-- RECORD SET follows --

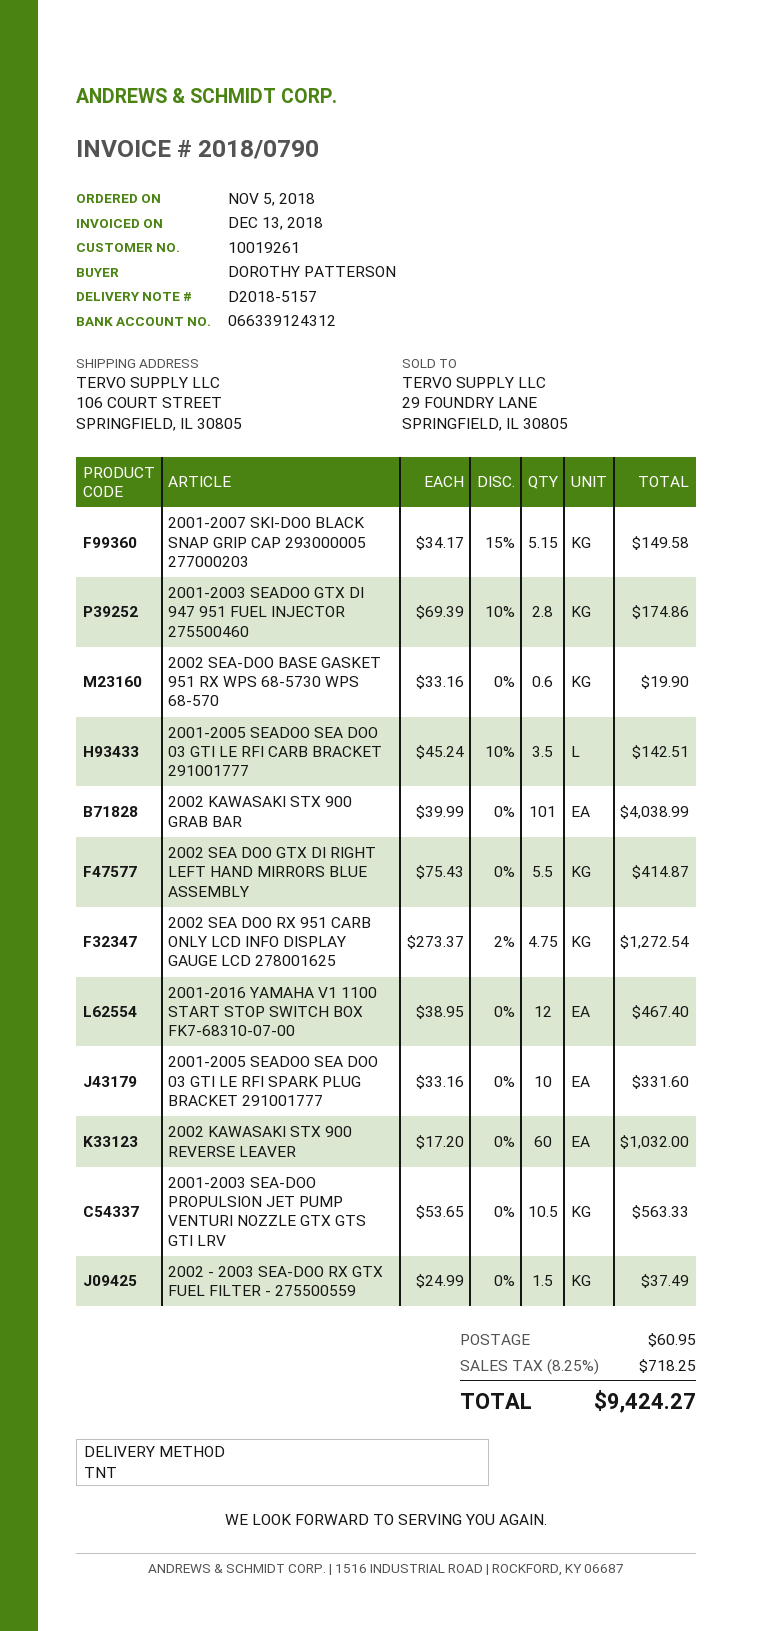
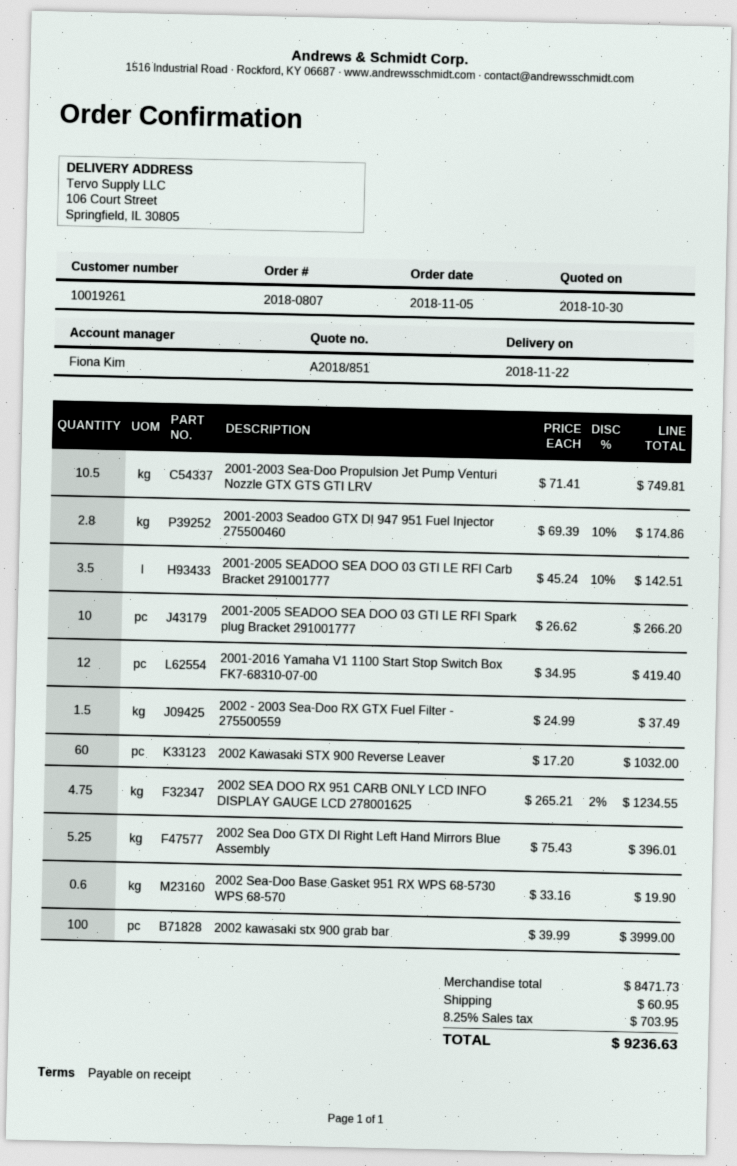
2001-2007 SKI-DOO BLACK SNAP GRIP CAP 293000005 277000203: 5.15 x 34.17 - 15% = 149.58 -> none
2002 KAWASAKI STX 900 GRAB BAR: 101 x 39.99 = 4038.99 -> 100 x 39.99 = 3999.00
2002 SEA DOO GTX DI RIGHT LEFT HAND MIRRORS BLUE ASSEMBLY: 5.5 x 75.43 = 414.87 -> 5.25 x 75.43 = 396.01
2002 SEA DOO RX 951 CARB ONLY LCD INFO DISPLAY GAUGE LCD 278001625: 4.75 x 273.37 - 2% = 1272.54 -> 4.75 x 265.21 - 2% = 1234.55
2001-2016 YAMAHA V1 1100 START STOP SWITCH BOX FK7-68310-07-00: 12 x 38.95 = 467.40 -> 12 x 34.95 = 419.40
2001-2005 SEADOO SEA DOO 03 GTI LE RFI SPARK PLUG BRACKET 291001777: 10 x 33.16 = 331.60 -> 10 x 26.62 = 266.20
2001-2003 SEA-DOO PROPULSION JET PUMP VENTURI NOZZLE GTX GTS GTI LRV: 10.5 x 53.65 = 563.33 -> 10.5 x 71.41 = 749.81
tax: 8.25% = 718.25 -> 8.25% = 703.95
total: 9424.27 -> 9236.63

-- RECORD SET concluded --

# PROBLEM
What is needed is an exact reproduction of the data, pictures excluded.

# TASK SOLUTION
2001-2007 SKI-DOO BLACK SNAP GRIP CAP 293000005 277000203: 5.15 x 34.17 - 15% = 149.58 -> none
2002 KAWASAKI STX 900 GRAB BAR: 101 x 39.99 = 4038.99 -> 100 x 39.99 = 3999.00
2002 SEA DOO GTX DI RIGHT LEFT HAND MIRRORS BLUE ASSEMBLY: 5.5 x 75.43 = 414.87 -> 5.25 x 75.43 = 396.01
2002 SEA DOO RX 951 CARB ONLY LCD INFO DISPLAY GAUGE LCD 278001625: 4.75 x 273.37 - 2% = 1272.54 -> 4.75 x 265.21 - 2% = 1234.55
2001-2016 YAMAHA V1 1100 START STOP SWITCH BOX FK7-68310-07-00: 12 x 38.95 = 467.40 -> 12 x 34.95 = 419.40
2001-2005 SEADOO SEA DOO 03 GTI LE RFI SPARK PLUG BRACKET 291001777: 10 x 33.16 = 331.60 -> 10 x 26.62 = 266.20
2001-2003 SEA-DOO PROPULSION JET PUMP VENTURI NOZZLE GTX GTS GTI LRV: 10.5 x 53.65 = 563.33 -> 10.5 x 71.41 = 749.81
tax: 8.25% = 718.25 -> 8.25% = 703.95
total: 9424.27 -> 9236.63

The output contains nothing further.